Je pense que le choix de film muet aussi n’était pas arbitraire, pourriez-vous nous en parler?
A. A. T. : Puisque je suis issu du monde du graphisme, j’ai foi en la capacité qu’a l’image à transmettre un message, peu importe lequel. Ton image peut être le support de plusieurs idées, et c’est mieux que de limiter l’expression à la parole ; puisque cette dernière ne peut être interprétée que d’une manière superficielle la plupart du temps. Le cinéma muet est le fondement-même du monde cinématographique. Grâce à ce genre, tu t’exprimes avec une langue internationale, accessible à tous les spectateurs. Tu es capable de raconter toute une histoire sans utiliser une seule parole et c’était mon challenge avec le film DIASPORA.

  • Parlez-nous de votre dernier film, Diaspora.
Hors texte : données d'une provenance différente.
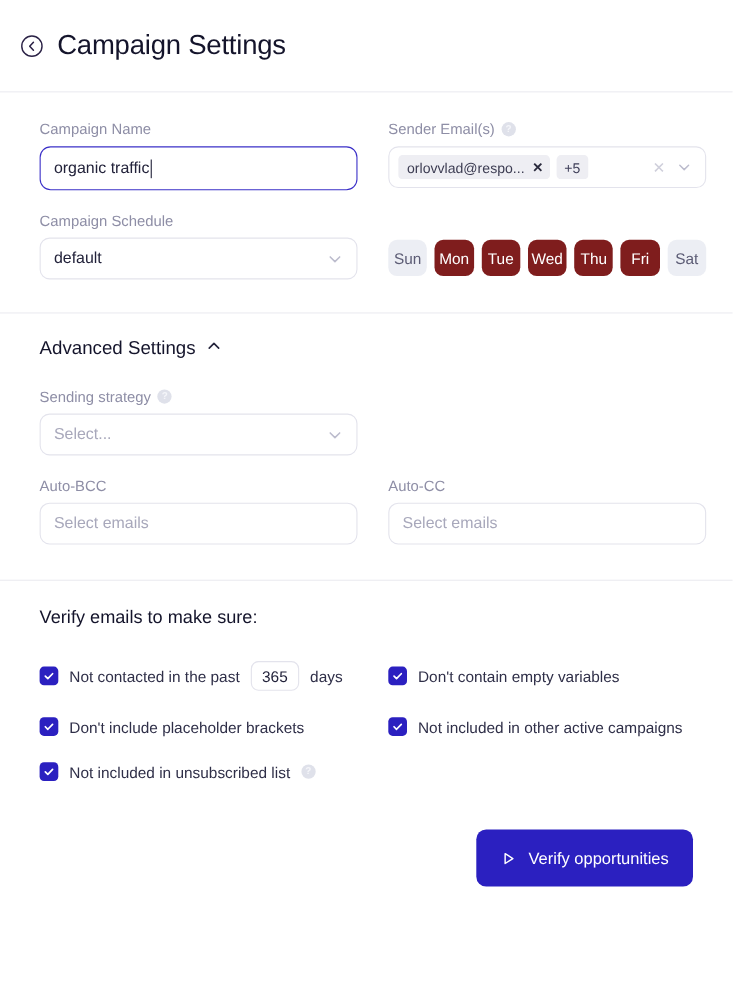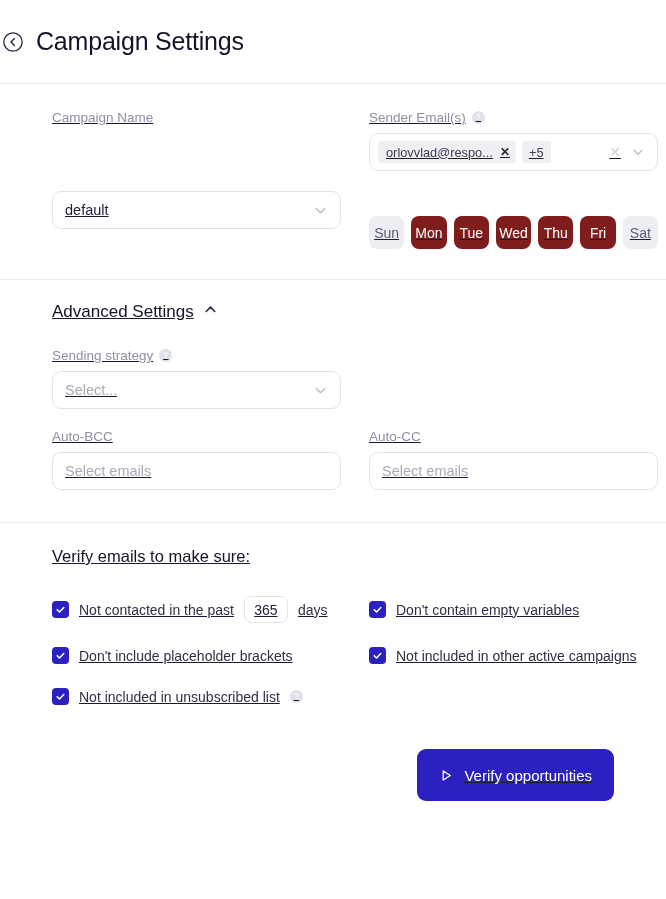"Campaign Settings" .header { padding-left: 0 -> 16px }
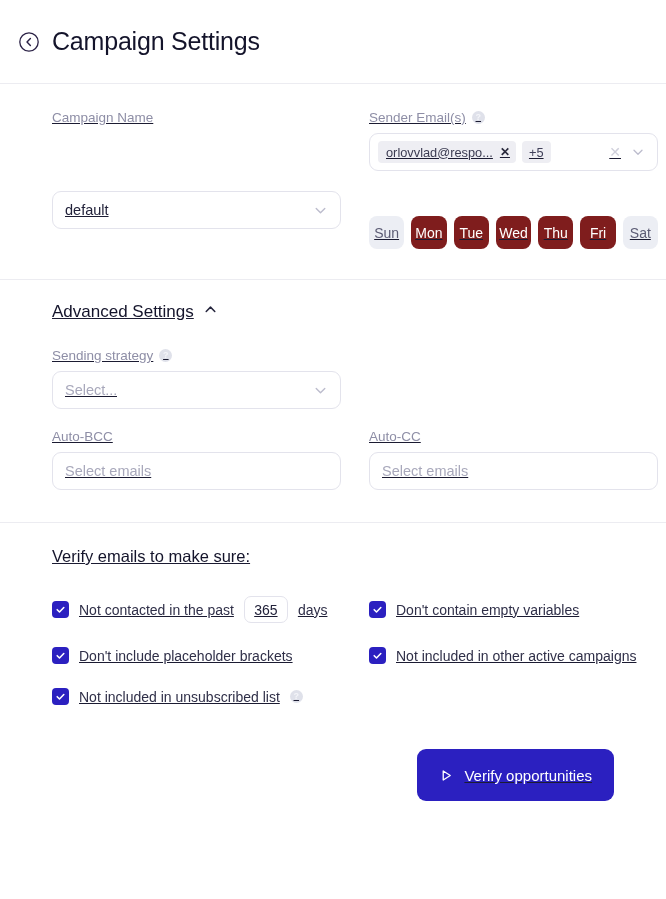"Campaign Name" .section { padding: 0 52px -> 0 36px; text-decoration: underline -> none }
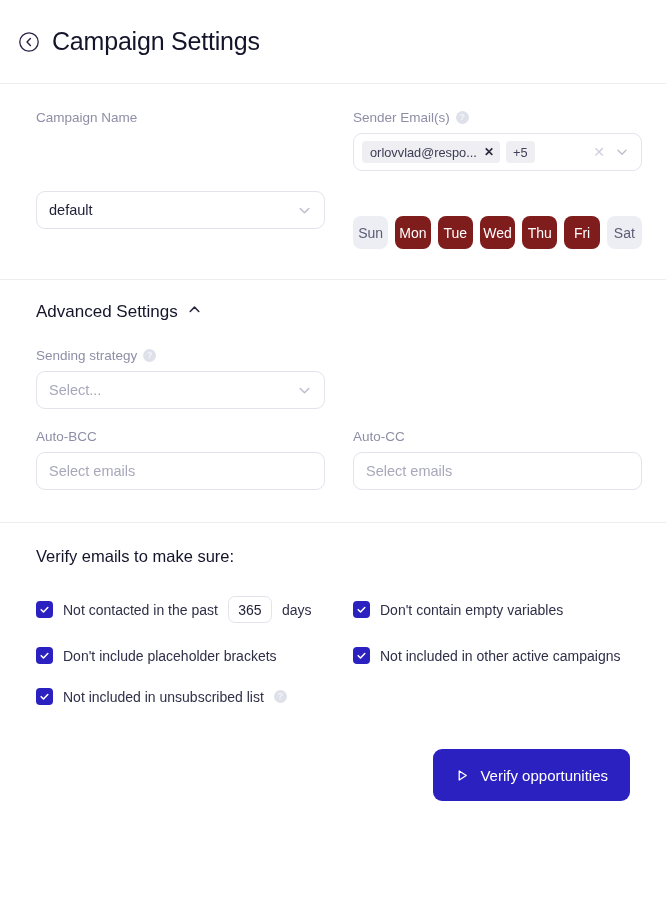"organic traffic" div.input { html: none -> <div> <span>organic traffic</span> <span></span> </div> }
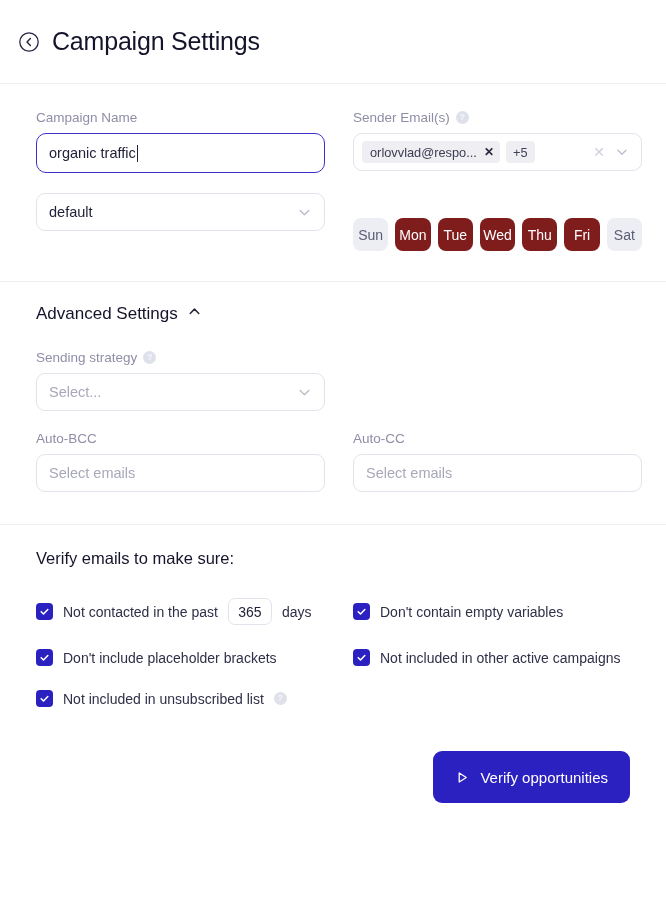"Campaign Schedule" div.field-label { html: none -> <div> <span>Campaign Schedule</span> </div> }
Comment pourriez-vous nous le présenter ?A. T. : Avec DIASPORA, j’ai eu recours à une nouvelle technique : un film avec zéro dialogue, zéro musique et zéro expression faciale. C’était une expérience inédite pour moi. Notre acteur n’est autre qu’une sculpture sans yeux et pourtant, on s’attache à ce personnage « sans artifices ». Ce qu’on a vécu durant deux ans, toute l’équipe et moi, était très fructueux. Nous avons tout surmonté ensemble, allant des problèmes jusqu’aux échecs. En fin du compte, nous avons réussi à donner naissance à ce film qui a gardé malgré tout l’idée mise en place dès le départ.
  • Quelle était votre source d’inspiration pour réaliser des films de ce genre ?
  • A. A. T : Ma première source d’inspiration était le mode de l’art graphique, surtout l’école surréaliste avec René Magritte, Salvador Dali, Klimt, etc. Ensuite, pour le monde du cinéma, nous avons l’école du cinéma russe et surtout, le cinéma d’animation russe, car on a cette manière claire et rare d’exprimer une opinion politique. Durant la période de règne de l’Union soviétique, mais aussi durant la guerre froide, les films d’animation se font nombreux, qu’ils soient critiques ou non vis-à-vis du régime politique en place. C’est pour cela que je considère le cinéma d’animation comme une manière de s’exprimer et de refléter son opinion vis-à-vis d’une idée, clairement et librement surtout.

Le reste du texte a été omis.